* **EXERCISE OBJECTIVE**
Return every line below as is, leaving out the pictures.
*** Opening EXTRACTED RECORDS ***
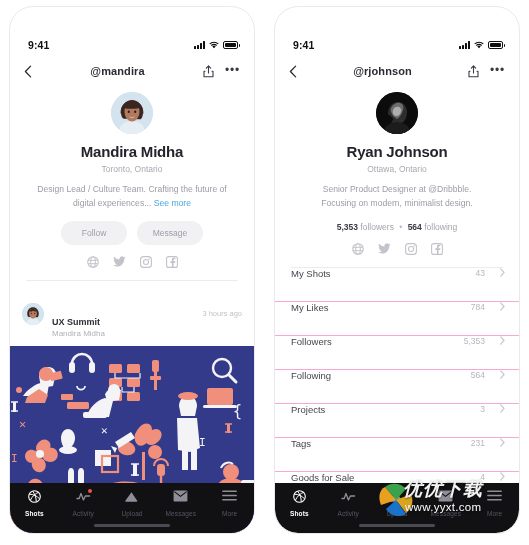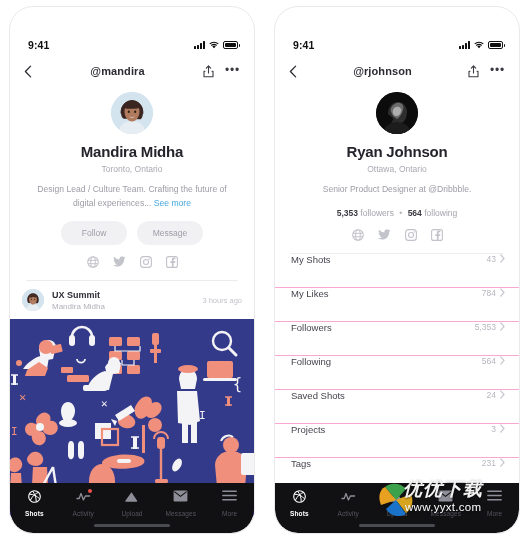--- a/index.html
+++ b/index.html
@@ -104,38 +104,38 @@
   .stats .dot { padding: 0 3px; color: #b9b9c2; }
 
   .socials { display: flex; justify-content: center; gap: 14px; margin-top: 11px; }
   .socials span { line-height: 0; color: #c3c3cb; }
 
   
   .divider { height: 1px; background: #ececef; margin-top: 12px; }
   .post-head { display: flex; align-items: center; padding: 8px 12px 8px; }
   .post-av { width: 22px; height: 22px; border-radius: 50%; overflow:hidden; background:#cfe0ea; flex:0 0 auto;}
   .post-av svg{display:block;width:100%;height:100%}
-  .post-meta { margin-left: 8px; flex: 1 1 auto; }
+  .post-meta { margin-left: 8px; flex: 1 1 auto; margin-top: 28px; }
   .post-title { font-size: 9px; font-weight: bold; color: #2e2e38; }
   .post-sub { font-size: 8px; color: #b0b0b9; margin-top: 2px; }
   .post-time { font-size: 7.5px; color: #c2c2ca; }
 
   .illus { height: 198px; background: #343a8a; position: relative; overflow: hidden; }
   .illus svg { display: block; width: 100%; height: 100%; }
 
   
   .menu-wrap { padding: 0 0 0 0; }
   .menu-item {
     display: flex; align-items: flex-start;
     padding: 0 14px 0 16px;
     height: 34px;
     border-bottom: 1px solid #f9a8d4;
   }
   .menu-label { font-size: 9.5px; color: #45454f; flex: 1 1 auto; }
-  .menu-count { font-size: 8.5px; color: #b6b6bf; margin-right: 4px; }
+  .menu-count { font-size: 8.5px; color: #b6b6bf; margin-right: 15px; }
   .menu-chev { color: #c8c8d0; line-height: 0; }
 
   
   .tabbar {
     position: absolute; left: 0; right: 0; bottom: 0;
     height: 50px;
     background: #111114;
     display: flex; align-items: flex-start;
     padding-top: 7px;
     border-radius: 0 0 23px 23px;
@@ -531,20 +531,21 @@
               <path d="M17 18c1-3 4-4 6-3s3 3 2 5c-1 3-3 4-5 4s-4-3-3-6z" fill="#d8d8d8" opacity=".6"></path>
               <path d="M19 25c1 3 3 5 6 6-3 3-7 3-10 1 1-3 2-5 4-7z" fill="#2a2a2a"></path>
               <ellipse cx="21" cy="40" rx="13" ry="10" fill="#1c1c1c"></ellipse>
             </svg>
           </div>
         </div>
         <div class="p-name">Ryan Johnson</div>
         <div class="p-loc">Ottawa, Ontario</div>
         <div class="p-bio">
           <div>Senior Product Designer at @Dribbble.</div>
+          <div>Focusing on modern, minimalist design.</div>
         </div>
         <div class="stats">
           <b>5,353</b>
           <span>followers</span>
           <span class="dot">•</span>
           <b>564</b>
           <span>following</span>
         </div>
         <div class="socials">
           <span><svg width="12" height="12" viewBox="0 0 12 12">
@@ -586,27 +587,20 @@
         <div class="menu-item">
           <span class="menu-label">Followers</span>
           <span class="menu-count">5,353</span>
           <span class="menu-chev"><svg width="5" height="9" viewBox="0 0 5 9">
                 <path d="M.8.8 4 4.5.8 8.2" stroke="#c8c8d0" stroke-width="1.2" fill="none" stroke-linecap="round" stroke-linejoin="round"></path>
               </svg></span>
         </div>
         <div class="menu-item">
           <span class="menu-label">Following</span>
           <span class="menu-count">564</span>
-          <span class="menu-chev"><svg width="5" height="9" viewBox="0 0 5 9">
-                <path d="M.8.8 4 4.5.8 8.2" stroke="#c8c8d0" stroke-width="1.2" fill="none" stroke-linecap="round" stroke-linejoin="round"></path>
-              </svg></span>
-        </div>
-        <div class="menu-item">
-          <span class="menu-label">Saved Shots</span>
-          <span class="menu-count">24</span>
           <span class="menu-chev"><svg width="5" height="9" viewBox="0 0 5 9">
                 <path d="M.8.8 4 4.5.8 8.2" stroke="#c8c8d0" stroke-width="1.2" fill="none" stroke-linecap="round" stroke-linejoin="round"></path>
               </svg></span>
         </div>
         <div class="menu-item">
           <span class="menu-label">Projects</span>
           <span class="menu-count">3</span>
           <span class="menu-chev"><svg width="5" height="9" viewBox="0 0 5 9">
                 <path d="M.8.8 4 4.5.8 8.2" stroke="#c8c8d0" stroke-width="1.2" fill="none" stroke-linecap="round" stroke-linejoin="round"></path>
               </svg></span>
*** Closing EXTRACTED RECORDS ***
* **TASK RESPONSE**
--- a/index.html
+++ b/index.html
@@ -104,38 +104,38 @@
   .stats .dot { padding: 0 3px; color: #b9b9c2; }
 
   .socials { display: flex; justify-content: center; gap: 14px; margin-top: 11px; }
   .socials span { line-height: 0; color: #c3c3cb; }
 
   
   .divider { height: 1px; background: #ececef; margin-top: 12px; }
   .post-head { display: flex; align-items: center; padding: 8px 12px 8px; }
   .post-av { width: 22px; height: 22px; border-radius: 50%; overflow:hidden; background:#cfe0ea; flex:0 0 auto;}
   .post-av svg{display:block;width:100%;height:100%}
-  .post-meta { margin-left: 8px; flex: 1 1 auto; }
+  .post-meta { margin-left: 8px; flex: 1 1 auto; margin-top: 28px; }
   .post-title { font-size: 9px; font-weight: bold; color: #2e2e38; }
   .post-sub { font-size: 8px; color: #b0b0b9; margin-top: 2px; }
   .post-time { font-size: 7.5px; color: #c2c2ca; }
 
   .illus { height: 198px; background: #343a8a; position: relative; overflow: hidden; }
   .illus svg { display: block; width: 100%; height: 100%; }
 
   
   .menu-wrap { padding: 0 0 0 0; }
   .menu-item {
     display: flex; align-items: flex-start;
     padding: 0 14px 0 16px;
     height: 34px;
     border-bottom: 1px solid #f9a8d4;
   }
   .menu-label { font-size: 9.5px; color: #45454f; flex: 1 1 auto; }
-  .menu-count { font-size: 8.5px; color: #b6b6bf; margin-right: 4px; }
+  .menu-count { font-size: 8.5px; color: #b6b6bf; margin-right: 15px; }
   .menu-chev { color: #c8c8d0; line-height: 0; }
 
   
   .tabbar {
     position: absolute; left: 0; right: 0; bottom: 0;
     height: 50px;
     background: #111114;
     display: flex; align-items: flex-start;
     padding-top: 7px;
     border-radius: 0 0 23px 23px;
@@ -531,20 +531,21 @@
               <path d="M17 18c1-3 4-4 6-3s3 3 2 5c-1 3-3 4-5 4s-4-3-3-6z" fill="#d8d8d8" opacity=".6"></path>
               <path d="M19 25c1 3 3 5 6 6-3 3-7 3-10 1 1-3 2-5 4-7z" fill="#2a2a2a"></path>
               <ellipse cx="21" cy="40" rx="13" ry="10" fill="#1c1c1c"></ellipse>
             </svg>
           </div>
         </div>
         <div class="p-name">Ryan Johnson</div>
         <div class="p-loc">Ottawa, Ontario</div>
         <div class="p-bio">
           <div>Senior Product Designer at @Dribbble.</div>
+          <div>Focusing on modern, minimalist design.</div>
         </div>
         <div class="stats">
           <b>5,353</b>
           <span>followers</span>
           <span class="dot">•</span>
           <b>564</b>
           <span>following</span>
         </div>
         <div class="socials">
           <span><svg width="12" height="12" viewBox="0 0 12 12">
@@ -586,27 +587,20 @@
         <div class="menu-item">
           <span class="menu-label">Followers</span>
           <span class="menu-count">5,353</span>
           <span class="menu-chev"><svg width="5" height="9" viewBox="0 0 5 9">
                 <path d="M.8.8 4 4.5.8 8.2" stroke="#c8c8d0" stroke-width="1.2" fill="none" stroke-linecap="round" stroke-linejoin="round"></path>
               </svg></span>
         </div>
         <div class="menu-item">
           <span class="menu-label">Following</span>
           <span class="menu-count">564</span>
-          <span class="menu-chev"><svg width="5" height="9" viewBox="0 0 5 9">
-                <path d="M.8.8 4 4.5.8 8.2" stroke="#c8c8d0" stroke-width="1.2" fill="none" stroke-linecap="round" stroke-linejoin="round"></path>
-              </svg></span>
-        </div>
-        <div class="menu-item">
-          <span class="menu-label">Saved Shots</span>
-          <span class="menu-count">24</span>
           <span class="menu-chev"><svg width="5" height="9" viewBox="0 0 5 9">
                 <path d="M.8.8 4 4.5.8 8.2" stroke="#c8c8d0" stroke-width="1.2" fill="none" stroke-linecap="round" stroke-linejoin="round"></path>
               </svg></span>
         </div>
         <div class="menu-item">
           <span class="menu-label">Projects</span>
           <span class="menu-count">3</span>
           <span class="menu-chev"><svg width="5" height="9" viewBox="0 0 5 9">
                 <path d="M.8.8 4 4.5.8 8.2" stroke="#c8c8d0" stroke-width="1.2" fill="none" stroke-linecap="round" stroke-linejoin="round"></path>
               </svg></span>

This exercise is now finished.